**Exercise goal**: Work out how many lines below contain the word "position", then give that number alone.

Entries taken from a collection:
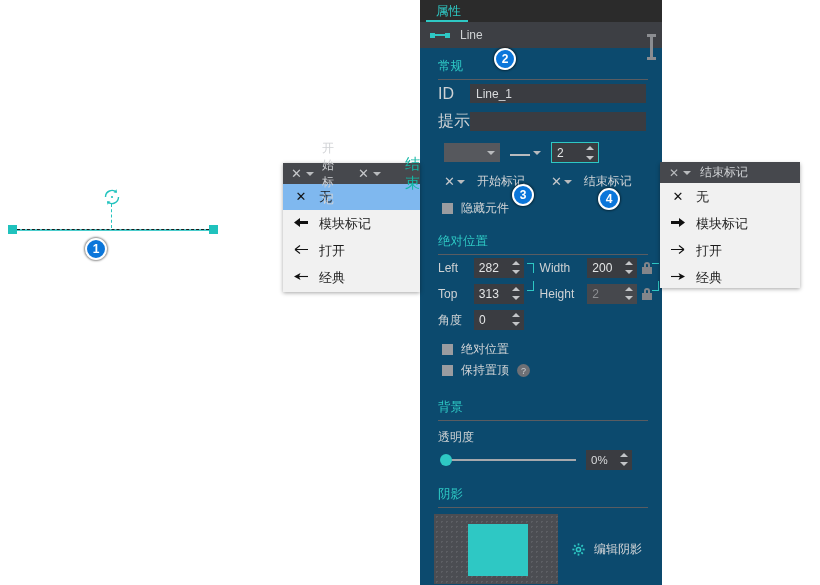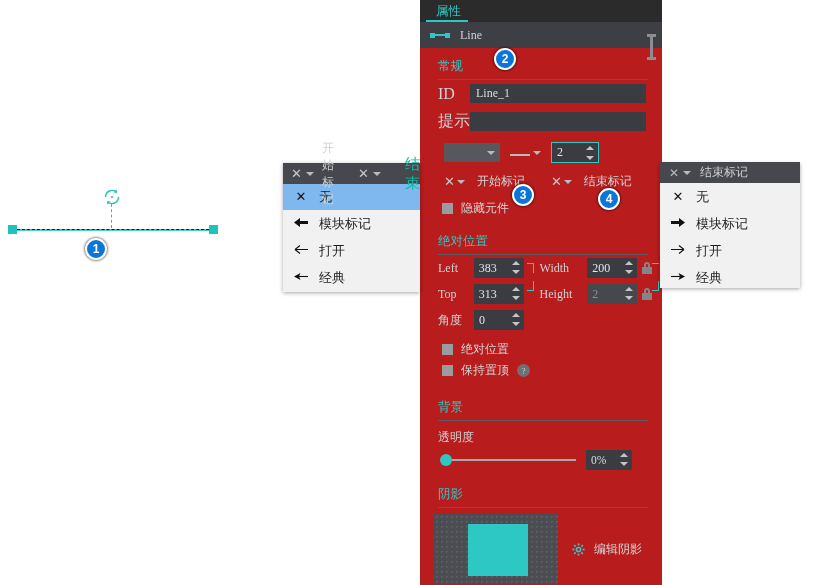--- a/index.html
+++ b/index.html
@@ -43,21 +43,21 @@
     z-index:60;
   }
   #badge1 { left:85px; top:238px; }
   #badge2 { left:494px; top:48px; }
   #badge3 { left:512px; top:184px; }
   #badge4 { left:598px; top:188px; }
 
   
   #panel {
     position:absolute; left:420px; top:0; width:242px; height:585px;
-    background:#b91c1c; color:#d6d8da; font-size:12px;font-family:Liberation Serif, serif;
+    background:#0c4a6e; color:#d6d8da; font-size:12px;
   }
   .tabbar { height:22px; background:#2b2b2b; position:relative; }
   .tab {
     position:absolute; left:6px; top:0; height:22px; padding:0 10px;
     display:flex; align-items:center; color:#2ec8c4; font-size:12.5px;
   }
   .tab-underline { position:absolute; left:6px; top:20px; width:42px; height:2px; background:#2ec8c4; }
 
   .objbar {
     height:26px; background:#3d3f44; display:flex; align-items:center;
@@ -304,21 +304,21 @@
       <span class="chklbl">隐藏元件</span>
     </div>
 
     <div class="sect">绝对位置</div>
     <div class="sect-rule"></div>
 
     <div class="posgrid">
       <div class="pgrow">
         <span class="pglabel">Left</span>
         <span class="numf">
-          <span>383</span>
+          <span>282</span>
           <span class="arrows">
               <i class="up"></i>
               <i class="dn"></i>
             </span>
         </span>
         <span class="bracket">
           <i style="right:0;top:8px;width:7px;height:1px;"></i>
             <i style="right:0;top:8px;width:1px;height:10px;"></i>
         </span>
         <span class="pglabel w" style="margin-left:6px;">Width</span>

**Your solution**: 4